Johnson was feeling his way with his first two overs on the opening evening. He might have lifted a cog if Hussey had caught a catch he never saw when Andrew Strauss flashed through gully.

But on the second morning his shot of confidence came from an Alistair Cook error. Cook, choc-full of self-belief, over-extended, driving at a ball that left him with minimal footwork. Hussey pouched the chance and Mitch’s reaction was relief. The gorilla on his back reached for a nearby branch.

The Silverback had both hands on the branch in Johnson’s next over when he swerved one back to the right-handed Jonathan Trott, who was so plumb he almost walked.

The gorilla leapt off and disappeared into the jungle three balls later, as Johnson claimed Confidence’s poster boy Kevin Pietersen. Again it was a rapid inswinger that trapped England’s number four in front. Pietersen went from 227 to 0 in a fortnight, Johnson from no-hoper to hero in two days.
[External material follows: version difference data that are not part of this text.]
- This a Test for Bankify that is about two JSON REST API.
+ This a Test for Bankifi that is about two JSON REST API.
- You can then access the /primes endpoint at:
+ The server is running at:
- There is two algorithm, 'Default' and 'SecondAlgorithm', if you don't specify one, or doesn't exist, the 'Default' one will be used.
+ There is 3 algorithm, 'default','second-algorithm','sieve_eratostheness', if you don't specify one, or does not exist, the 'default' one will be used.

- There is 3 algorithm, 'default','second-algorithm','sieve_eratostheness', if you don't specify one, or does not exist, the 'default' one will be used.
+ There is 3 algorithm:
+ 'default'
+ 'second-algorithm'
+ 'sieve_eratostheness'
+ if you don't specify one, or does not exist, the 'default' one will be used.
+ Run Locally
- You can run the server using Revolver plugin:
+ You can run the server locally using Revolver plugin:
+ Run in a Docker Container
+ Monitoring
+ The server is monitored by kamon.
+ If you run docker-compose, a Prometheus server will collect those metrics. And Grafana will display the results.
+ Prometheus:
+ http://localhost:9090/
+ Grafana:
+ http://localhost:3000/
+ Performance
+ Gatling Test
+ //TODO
Johnson’s reaction to Pietersen’s removal told the story. For weeks he had not smiled. For months he’d fretted and slunk his shoulders. A lamb in lion’s clothing, they had written.
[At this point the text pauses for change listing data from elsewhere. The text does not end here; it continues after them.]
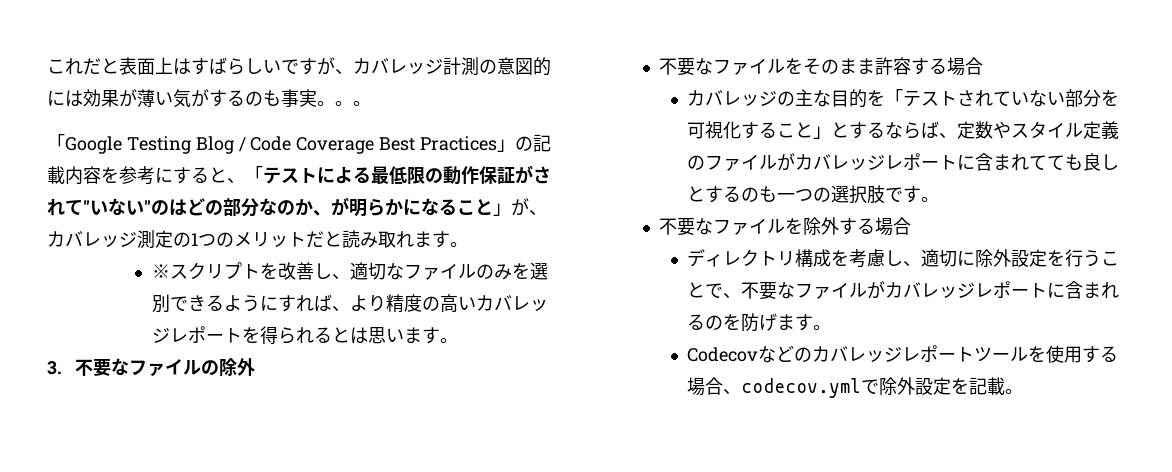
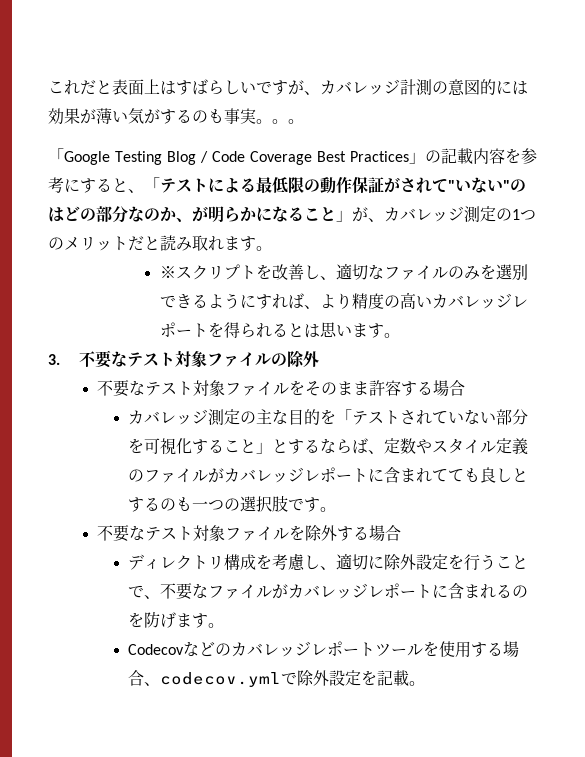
- 3.不要なファイルの除外
+ 3.不要なテスト対象ファイルの除外
- 不要なファイルをそのまま許容する場合
+ 不要なテスト対象ファイルをそのまま許容する場合
- カバレッジの主な目的を「テストされていない部分を可視化すること」とするならば、定数やスタイル定義のファイルがカバレッジレポートに含まれてても良しとするのも一つの選択肢です。
+ カバレッジ測定の主な目的を「テストされていない部分を可視化すること」とするならば、定数やスタイル定義のファイルがカバレッジレポートに含まれてても良しとするのも一つの選択肢です。
- 不要なファイルを除外する場合
+ 不要なテスト対象ファイルを除外する場合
The lion had suddenly roared and Johnson raised a fist to the Press Box.

It was a gesture that some will brand ugly, some will brand immature, but at the end of the day it was something to show that he’s back. It was for the so-called “journalist” that sought quotes from his estranged mother during the 2009 Ashes. It was for those scribes that had panned his poor performances. It was for all those ex-players, who could not comprehend his plight, claiming he couldn’t “bowl a Hula hoop down a hill”.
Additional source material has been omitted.